┌──

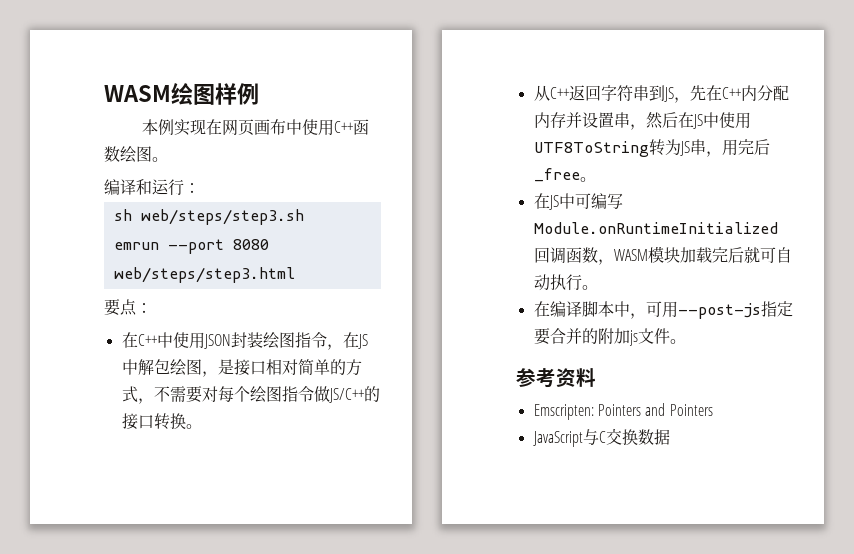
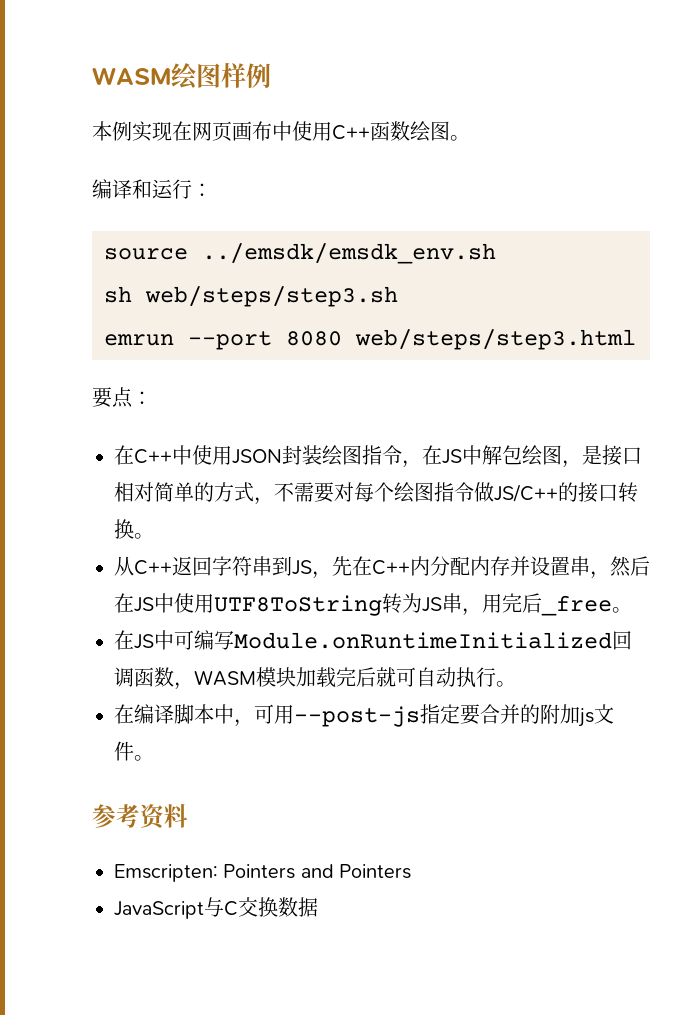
+ source ../emsdk/emsdk_env.sh

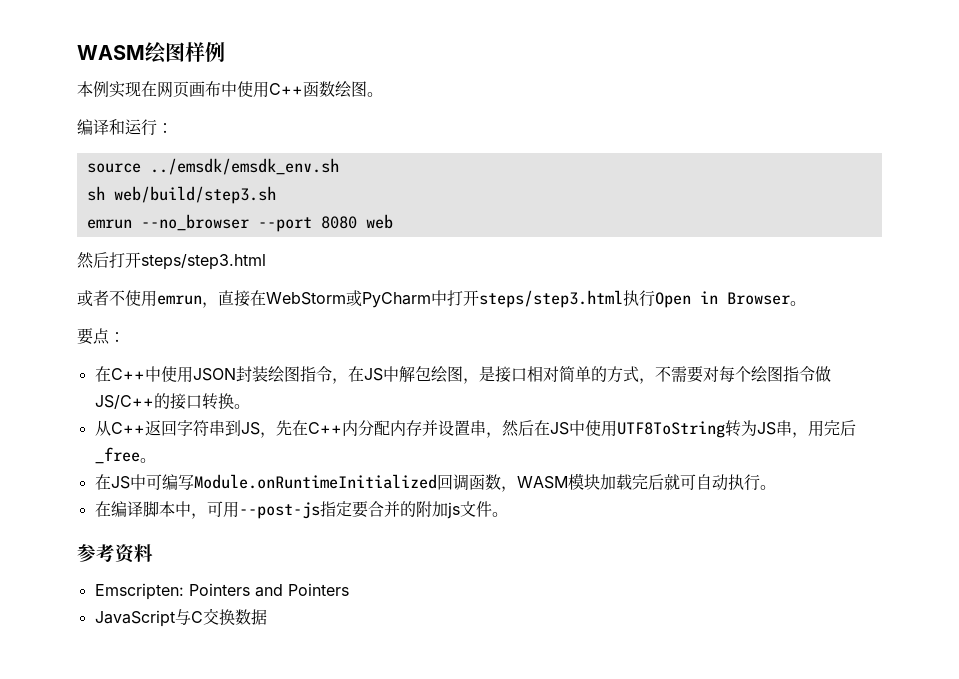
- sh web/steps/step3.sh
- emrun --port 8080 web/steps/step3.html
+ sh web/build/step3.sh
+ emrun --no_browser --port 8080 web
+ 然后打开steps/step3.html
+ 或者不使用emrun，直接在WebStorm或PyCharm中打开steps/step3.html执行Open in Browser。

└──

Aim of the task ->
From the line containing "- sh web/steps/step3.sh" to the final line of the data, repeat each line exactly. Include both ends.

Written response ->
- sh web/steps/step3.sh
- emrun --port 8080 web/steps/step3.html
+ sh web/build/step3.sh
+ emrun --no_browser --port 8080 web
+ 然后打开steps/step3.html
+ 或者不使用emrun，直接在WebStorm或PyCharm中打开steps/step3.html执行Open in Browser。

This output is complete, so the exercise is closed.